31 A THEORETICAL FRAMEWORK FOR BAYESIAN REGRESSION 31 By Fubini s theorem, lemma. we have E 0 1 φ n F mn δ n { f f 0 >Mǫ n} F mn δ n { f f 0 >Mǫ n} expλ n f D n Πdf E 0 1 φ n expλ n D n ]Πdf sup E f 1 φ n f F mn δ n { f f 0 >Mǫ n} exp CM nǫ n +exp CM nǫ n m n ǫ n M +δ n exp CM nǫ n. for some constatn C > 0 for sufficiently large n, since m n ǫ n 0 and δ n = O1 by assumption.
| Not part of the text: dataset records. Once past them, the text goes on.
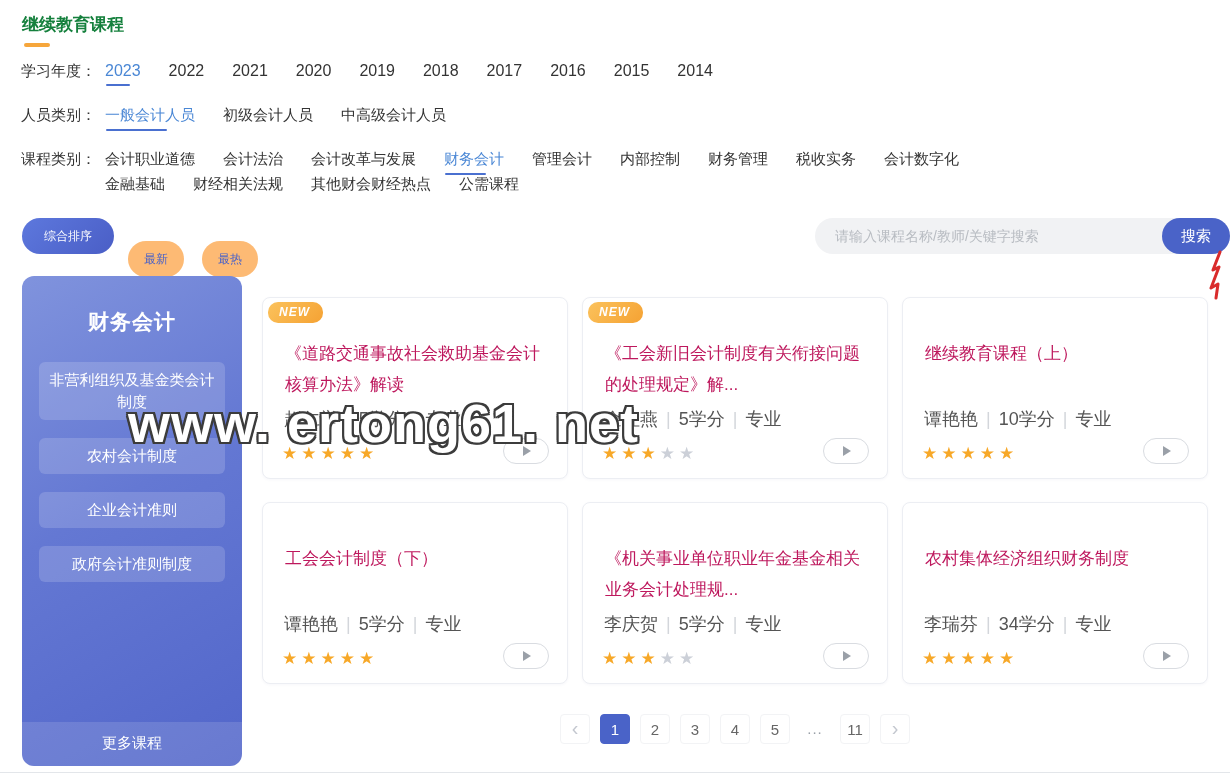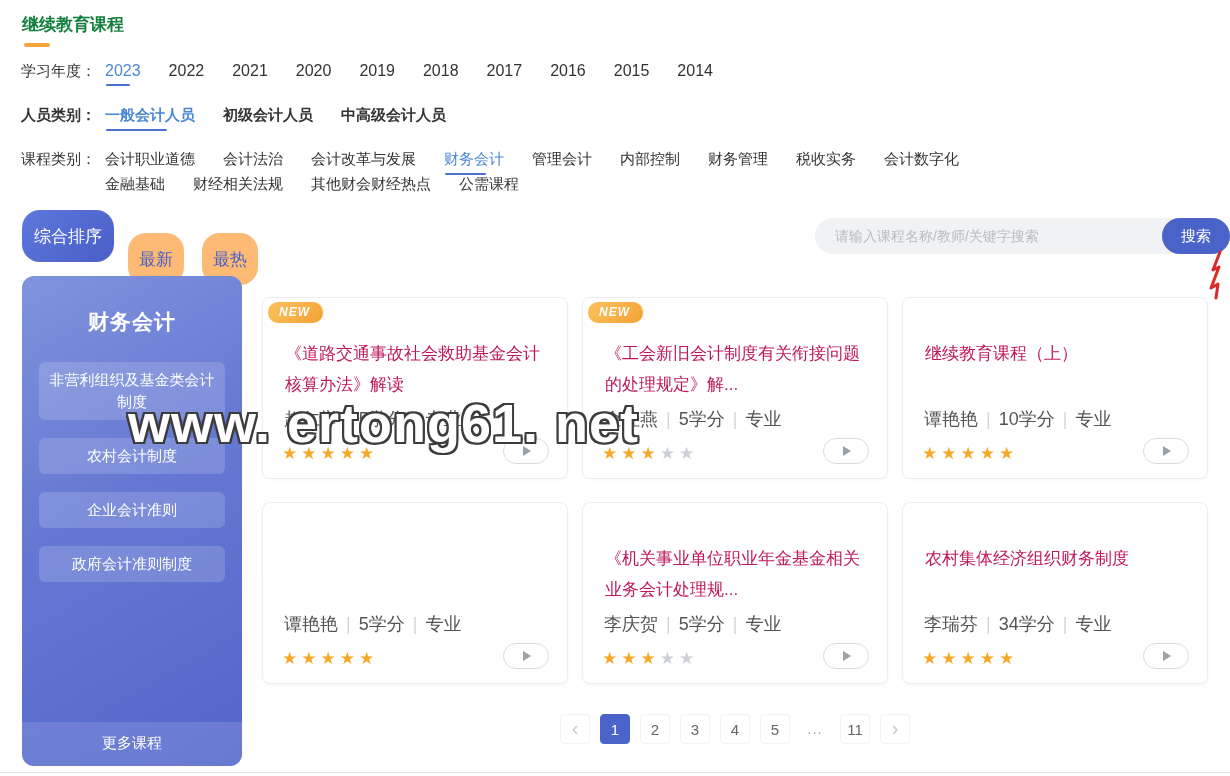"人员类别：" .row-person { font-weight: bold -> none }
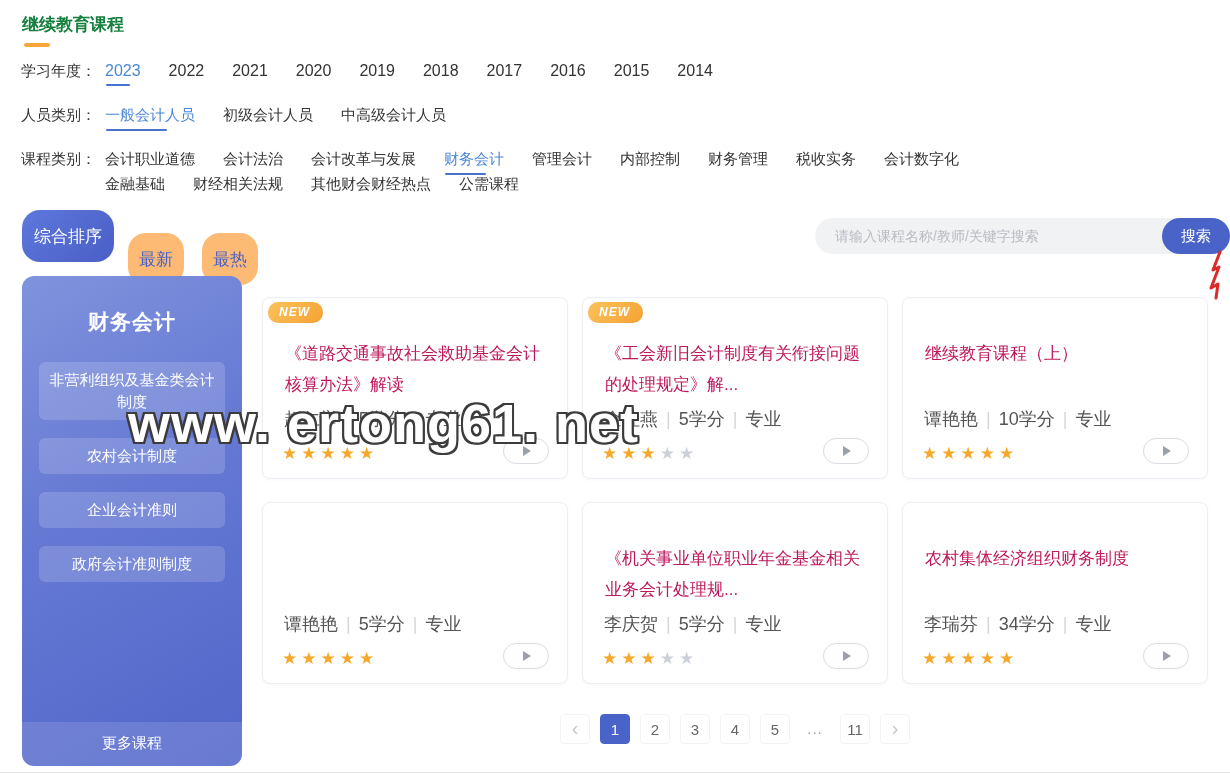"综合排序" .pill { font-size: 17px -> 12px; height: 52px -> 36px }
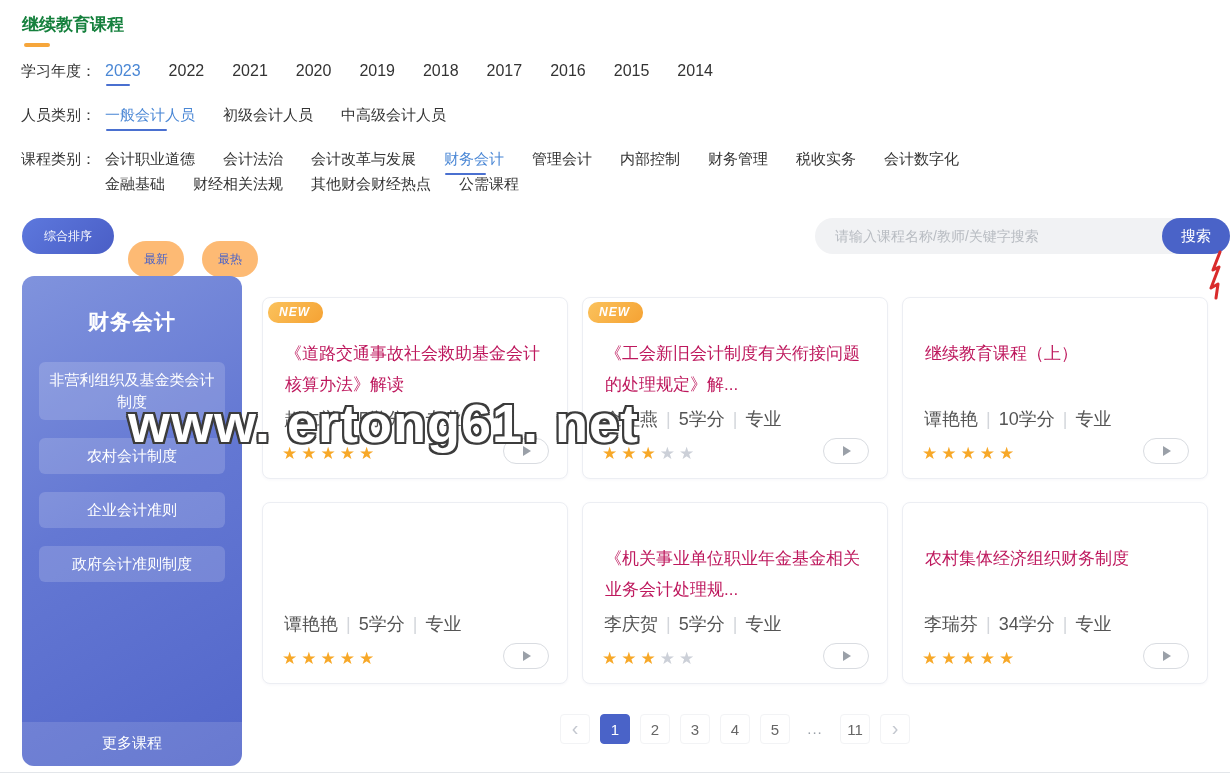"工会会计制度（下）" div.card-title { html: none -> <div>工会会计制度（下）</div> }
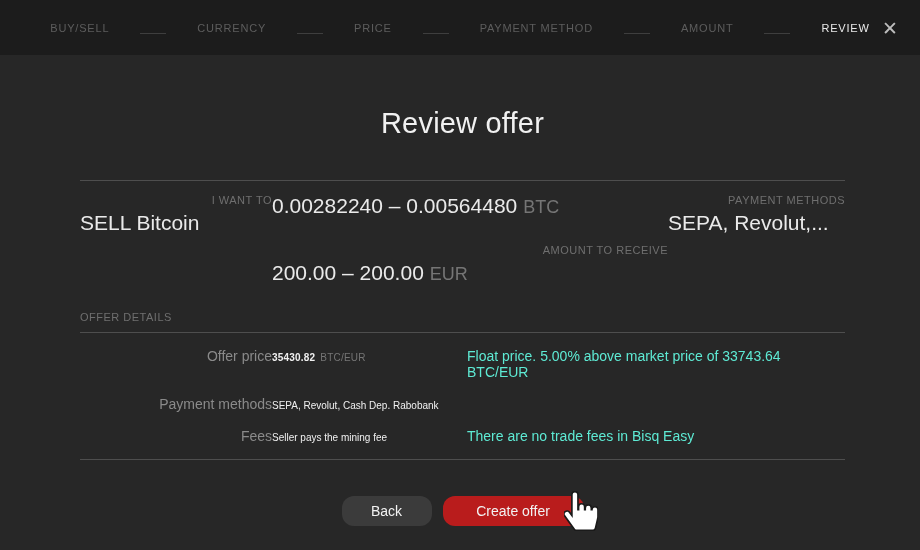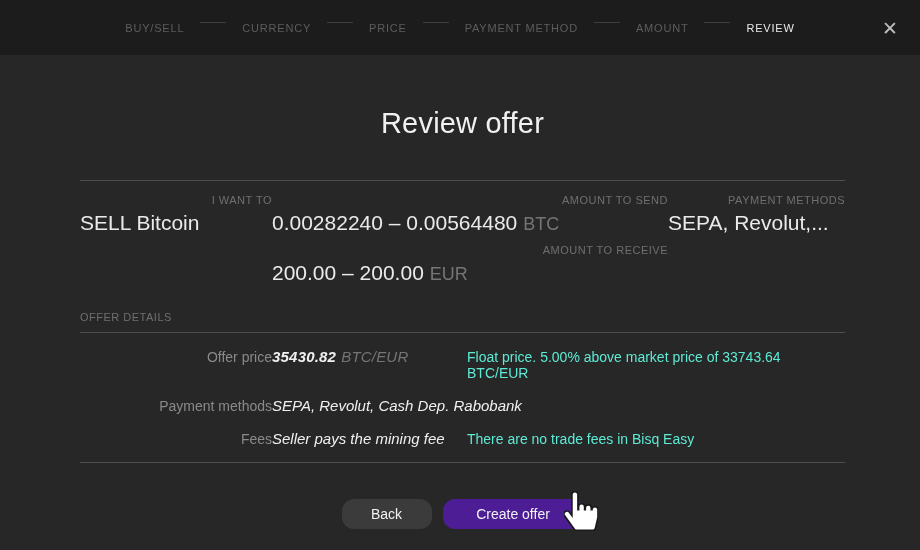"BUY/SELL" .stepper { align-items: flex-start -> flex-end; gap: 16px -> 31px }
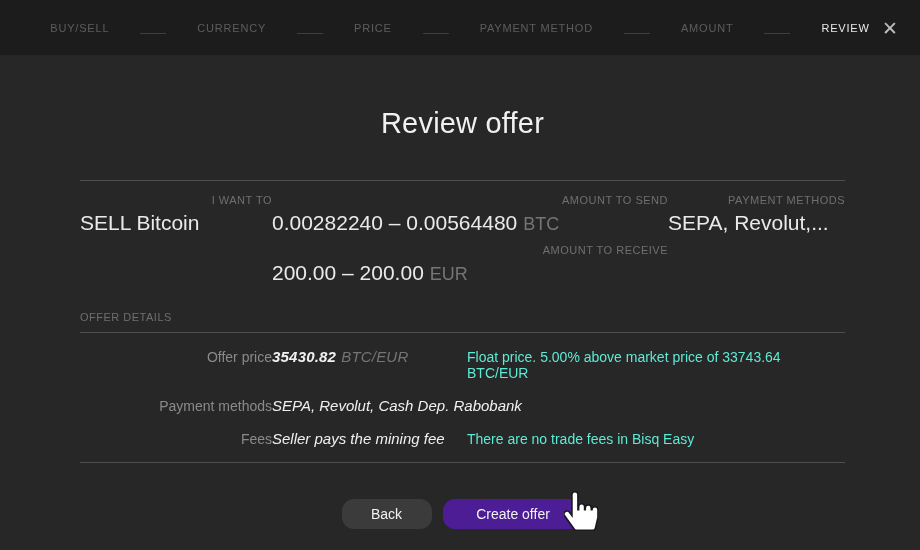"AMOUNT TO SEND" div.field-label { html: <div>AMOUNT TO SEND</div> -> none }
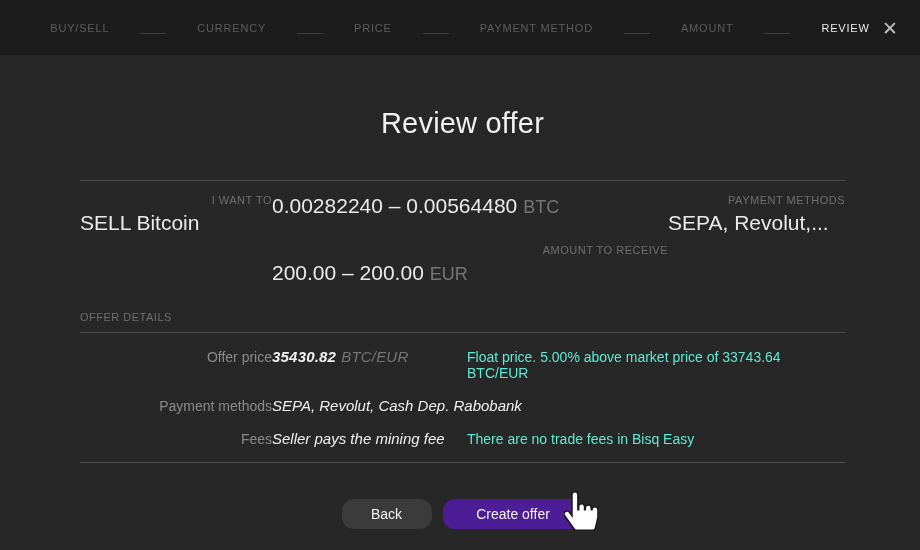"35430.82 BTC/EUR" .detail-value { font-size: 15px -> 10px; font-style: italic -> none }
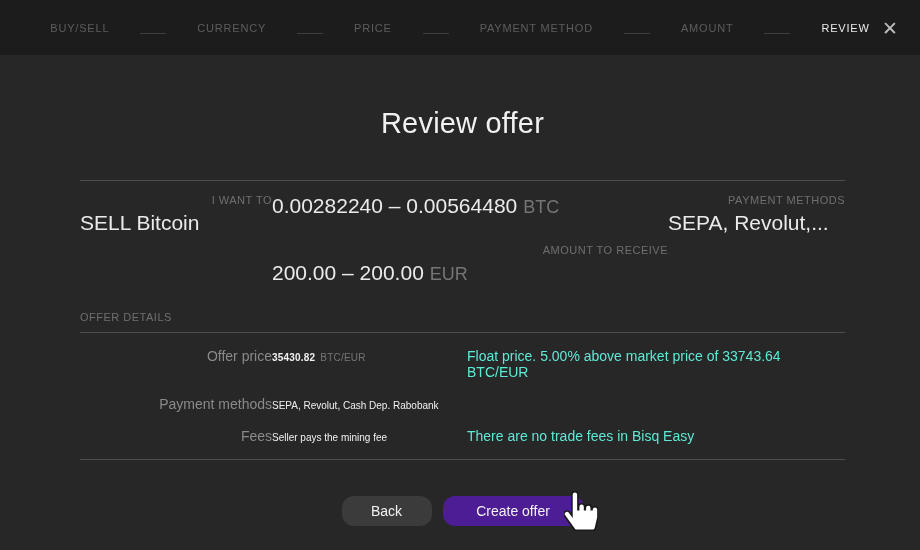"Create offer" .btn-create { background: #4c1d95 -> #b91c1c }
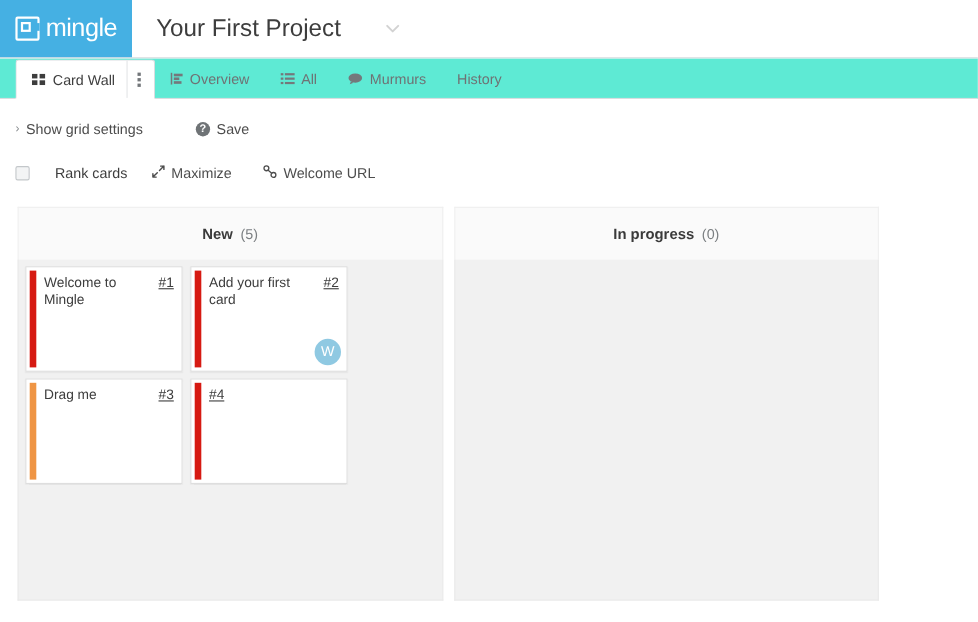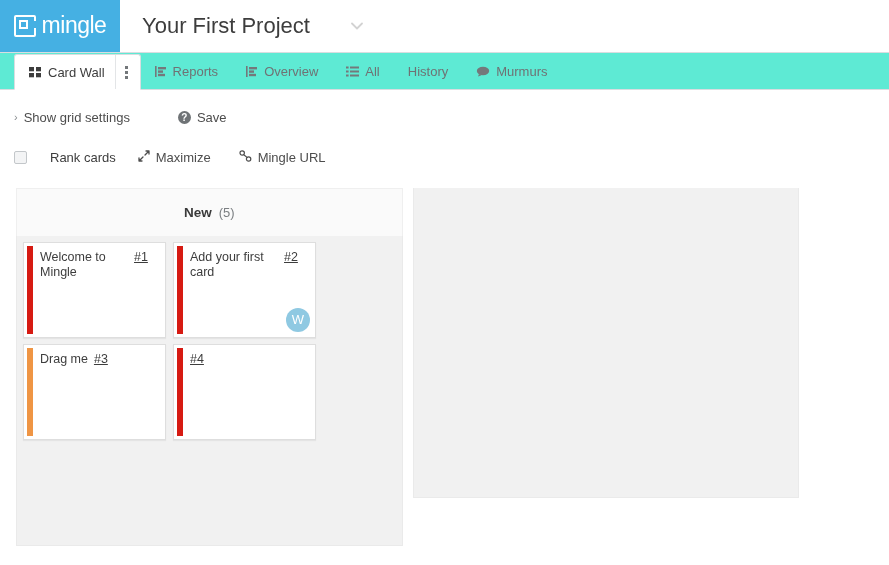"Reports" div.nav-tab { html: <div> <span> <svg> <rect></rect> <rect></rect> <rect></rect> <rect></rect> </svg> </span> <span>Reports</span> </div> -> none }
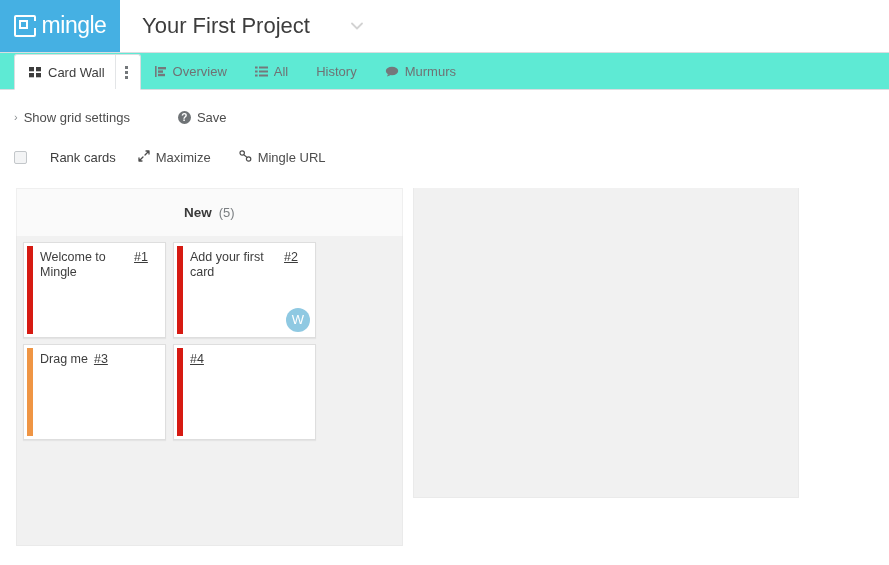"History" div.nav-tab { order: before "Murmurs" -> after "Murmurs" }
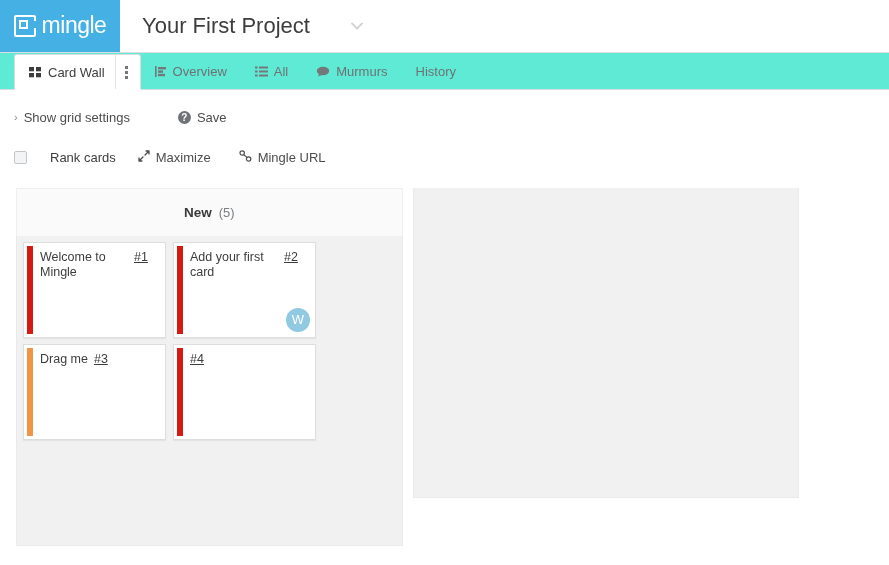"Mingle URL" span { text: Mingle -> Welcome }
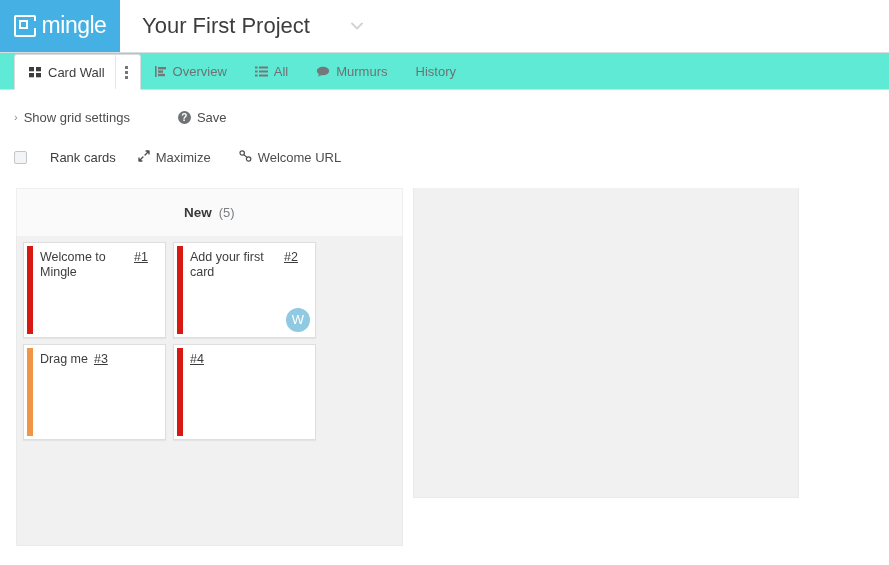"In progress" div.col-head { html: none -> <div> <span>In progress</span> <span>(0)</span> </div> }
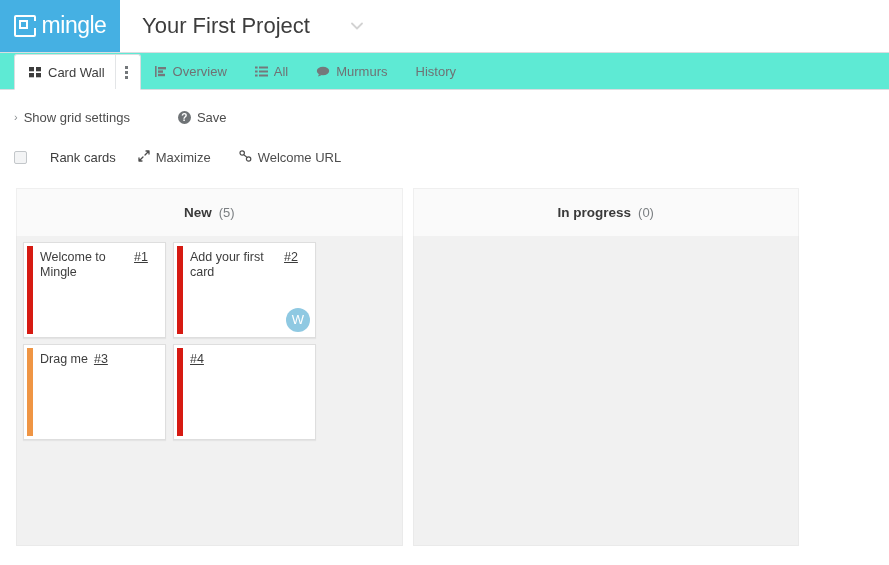"Welcome to Mingle" .card-top { justify-content: flex-start -> space-between }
For the integral on Fm c n δ n, we apply Fubini s theorem to obtain ] n ] p f x i,y i E 0 expλ n f D n Πdf = Πdf Fmn c δn p 0 x i,y i F c mn δn E 0 ΠF c m n δ n. Hence we proceed to compute { f f E 0 1 φ n ½H n 0 >Mǫ expλ ] n} nf D n Πdf expλn f D n Πdf 3D exp + 1 ] σ nǫ n CM nǫ n 3D +exp + 1 nǫ D n σ + 1σ ] nǫ n 0 as long as M is sufficiently large, where.4 is applied. SUPPLEMENTARY MATERIAL Supplement to A theoretical framework for Bayesian nonparametric regression: orthonormal random series and rates of contraction doi: to be determined;.pdf. The supplementary material contains the remaining proofs and additional technical results. ]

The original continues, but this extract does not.